# Singular Value Decomposition (SVD)  
  
This article will focus on explaining in detail both on theory and on coding (python) about **Singular Value Decomposition (SVD)** 

## 1. Some Math Definition
### 1.1 Diagonal matrix  
Definition: A diagonal matrix is a matrix in which the entries outside the main diagonal are all zero.

### 1.2 Orthogonal matrix
Definition: An orthogonal matrix is a square matrix with real entries whose columns and rows are orthogonal unit vectors (i.e., orthonormal vectors), i.e. $$\mathcal{Q}^T\mathcal{Q}= \mathcal{Q}\mathcal{Q}^T = \mathcal{I}$$ 
with $\mathcal{I}$ is the identity matrix

### 1.3 Properties 
1. $\mathcal{Q}^{-1} = \mathcal{Q}^T$

2. If $\mathcal{Q}$ is a orthogonal matrix, $\mathcal{Q}^T$ is also a orthogonal matrix

3. Determinant of an orthogonal matrix is equal 1 or -1. 
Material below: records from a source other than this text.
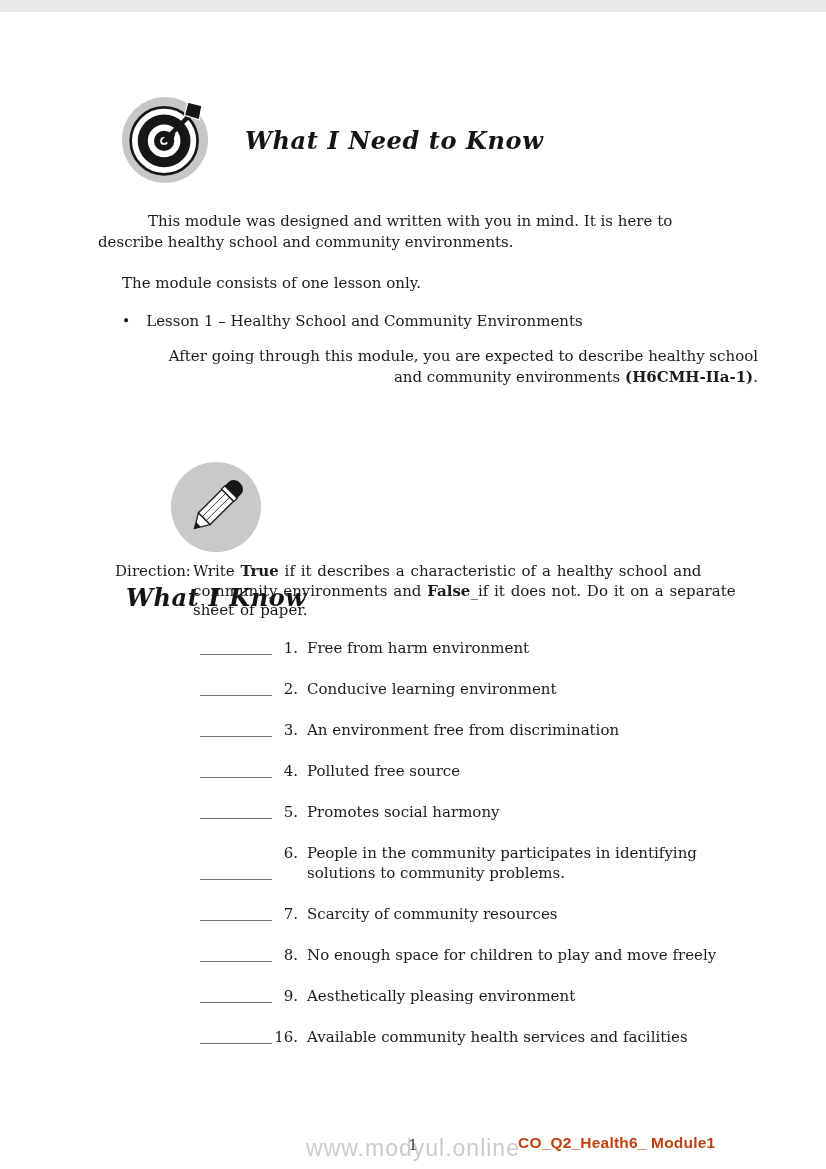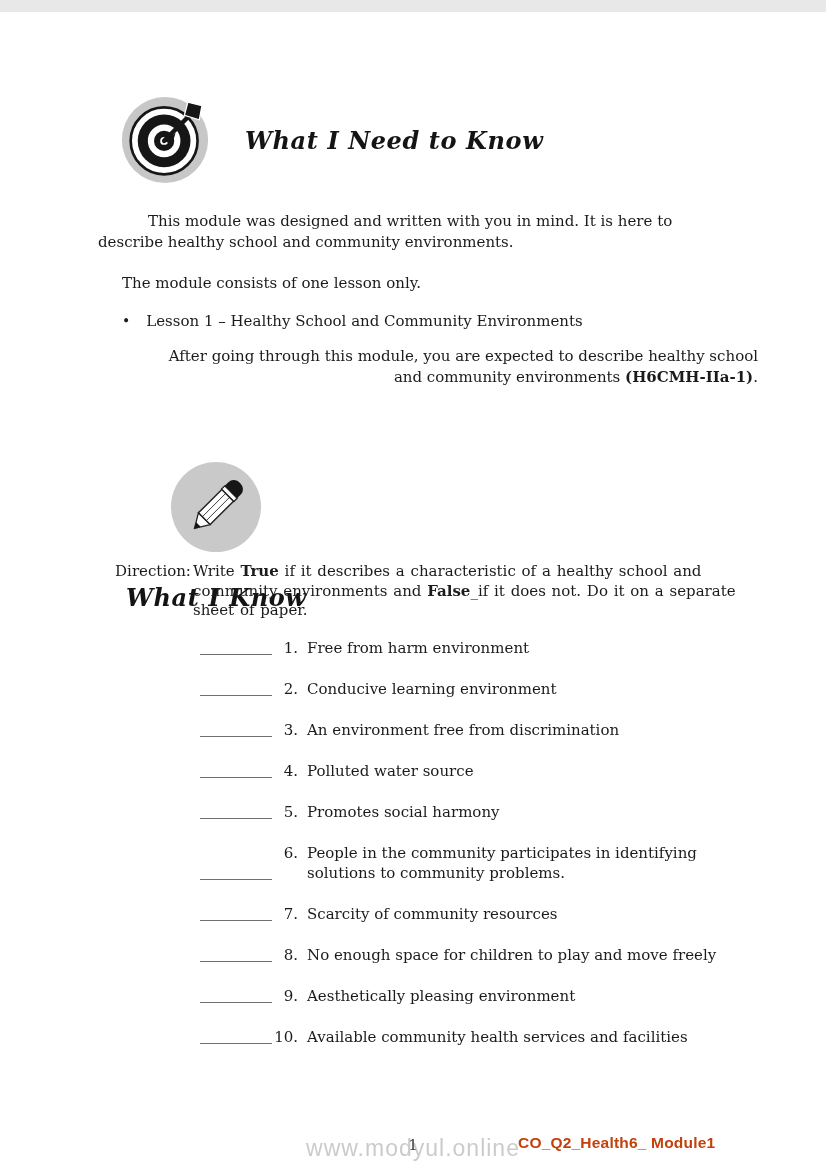--- a/index.html
+++ b/index.html
@@ -157,7 +157,7 @@
   <div class="item">
     <span class="blank"></span>
     <span class="num">4.</span>
-    <span class="txt">Polluted water source</span>
+    <span class="txt">Polluted free source</span>
   </div>
 
   <div class="item">

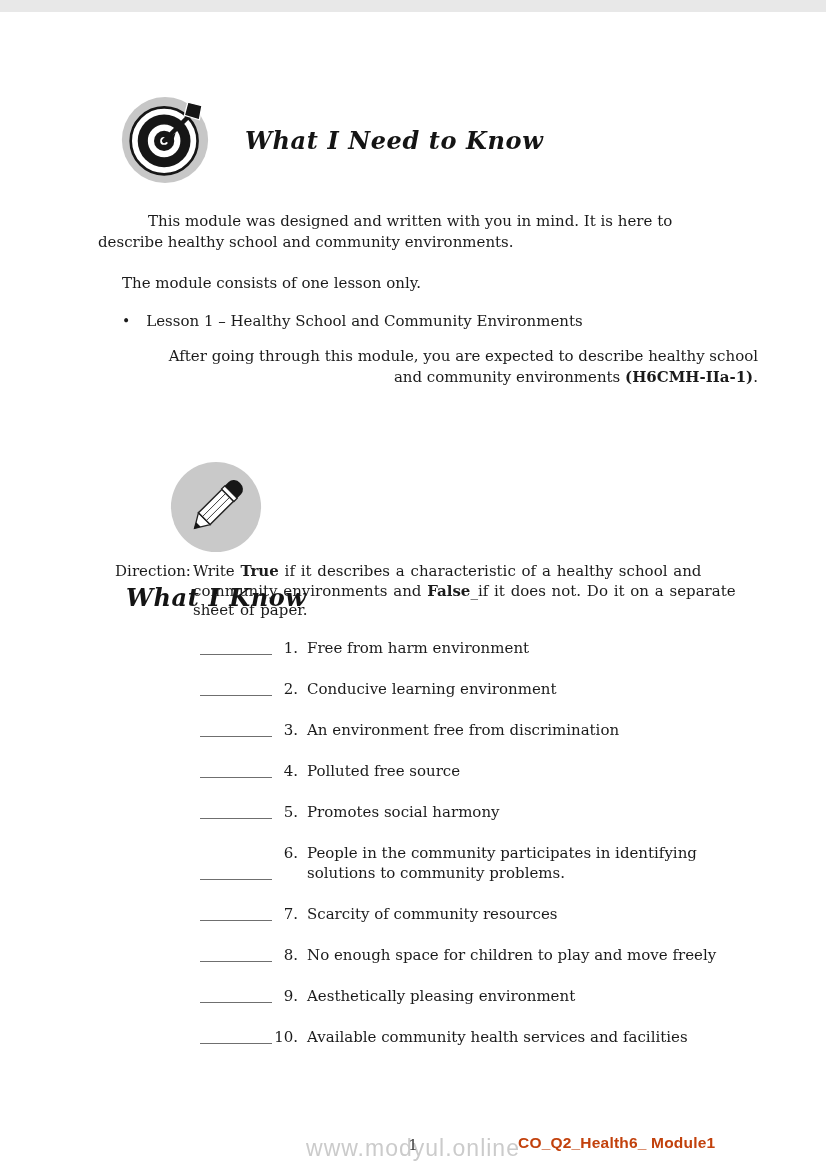--- a/index.html
+++ b/index.html
@@ -193,7 +193,7 @@
 
   <div class="item">
     <span class="blank"></span>
-    <span class="num">10.</span>
+    <span class="num">16.</span>
     <span class="txt">Available community health services and facilities</span>
   </div>
 </div>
4. Suppose we have 2 vectors $x,y \in \mathcal{R}^m$ and an orthogonal matrix $\mathcal{Q} \in \mathcal{R}^{m.m}$   
We can use this matrix to rotate two vectors. They will become $\mathcal{Q}x, \mathcal{Q}y$ 
$$(\mathcal{Q}x)^T (\mathcal{Q}y) = x^T\mathcal{Q}^T\mathcal{Q}y = x^Ty$$

So the rotation doesn't change the product of two vectors



### 1.3 Vector Terminology
#### 1.3.1 Vector Length
The length of a vector is found by squaring each component, adding them all together, and taking the square root of the sum.  
If $\vec{v}$ is a vector, its length is denoted by $|\vec{v}|$. 
$$ |\vec{v}| = \sqrt{\displaystyle\sum_{i=1}^{n} v_i^2}$$
#### 1.3.2 Scalar Multiplication
Multiplying a scalar (real number) times a vector means multiplying every component by that real number to yield a new vector  

#### 1.3.3 Inner Product
The inner product of two vectors (also called the **dot product or scalar product**) deﬁnes multiplication of vectors. It is found by multiplying each component in $\vec{v_1}$ by the component in $\vec{v_1}$ in the same position and adding them all together to yield a scalar value. The inner product is only deﬁned for vectors of the same dimension. The inner product of two vectors is denoted ($\vec{v_1}$,$\vec{v_2}$) or $\vec{v_1}$ ·$\vec{v_2}$ (the dot product). 
$$(\vec{v_1},\vec{v_2})= \vec{v_1} ·\vec{v_2}= \displaystyle\sum_{i=1}^{n} x_iy_i$$
#### 1.3.4 Orthogonality
Two vectors are orthogonal to each other if their inner product equals zero. In twodimensional space this is equivalent to saying that the vectors are **perpendicular**, or that the only angle between them is a $90◦$ angle
#### 1.3.5 Normal Vector (Unit Vector) 
A normal vector (or unit vector) is a vector of length 1.  
*Any vector with an initial length > 0 can be normalized by dividing each component in it by the vector’s length*
#### 1.3.6 Orthonormal Vectors
Vectors of unit length that are **orthogonal** to each other are said to be **orthonormal**
#### 1.3.7 Gram-Schmidt Orthonormalization Process
The Gram-Schmidt orthonormalization process is a method for converting a set of vectors into a set of orthonormal vectors.  
Find an [example in this document (page 7)](https://datajobs.com/data-science-repo/SVD-Tutorial-[Kirk-Baker].pdf)   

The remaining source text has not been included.